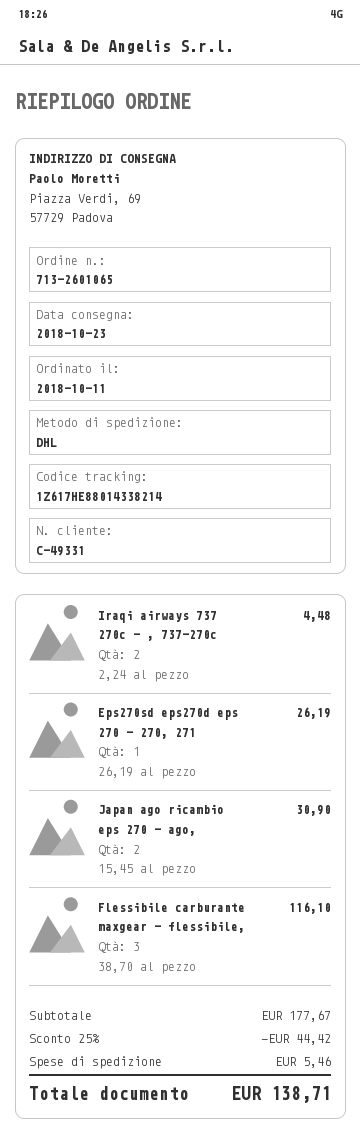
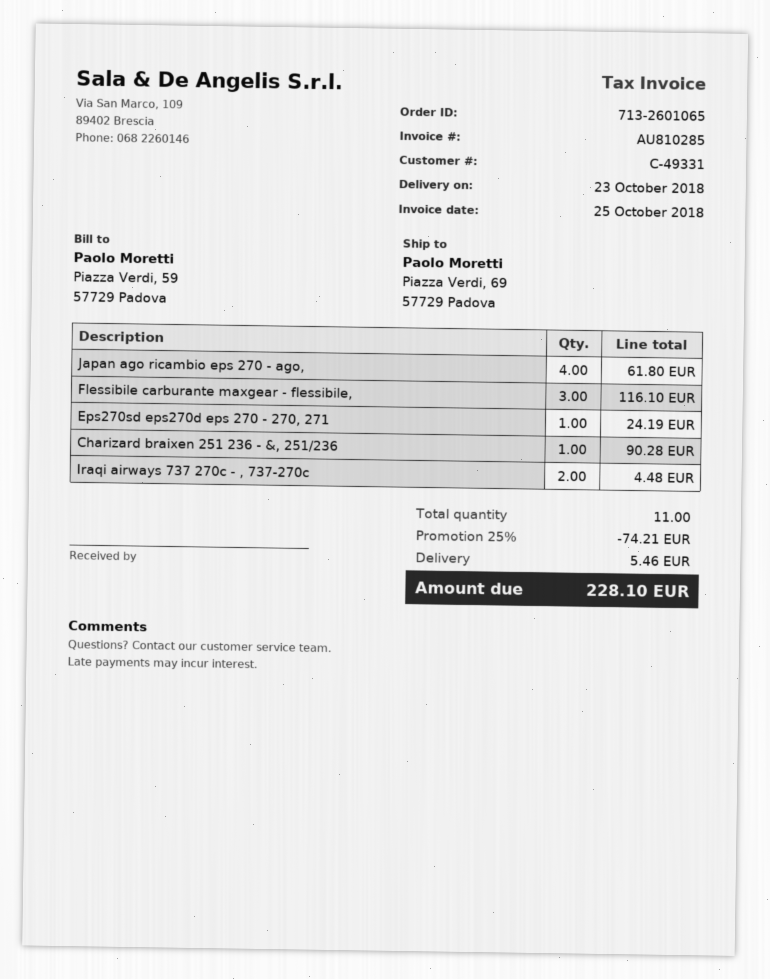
Eps270sd eps270d eps 270 - 270, 271: 1 for 26.19 -> 1 for 24.19
Japan ago ricambio eps 270 - ago,: 2 for 30.90 -> 4 for 61.80
Charizard braixen 251 236 - &, 251/236: none -> 1 for 90.28
discount: 25% = 44.42 -> 25% = 74.21
total: 138.71 -> 228.10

• _WHAT THIS TASK INVOLVES_
A faithful copy of every record is needed here. Leave the images out of it.

• _TASK SOLUTION_
Eps270sd eps270d eps 270 - 270, 271: 1 for 26.19 -> 1 for 24.19
Japan ago ricambio eps 270 - ago,: 2 for 30.90 -> 4 for 61.80
Charizard braixen 251 236 - &, 251/236: none -> 1 for 90.28
discount: 25% = 44.42 -> 25% = 74.21
total: 138.71 -> 228.10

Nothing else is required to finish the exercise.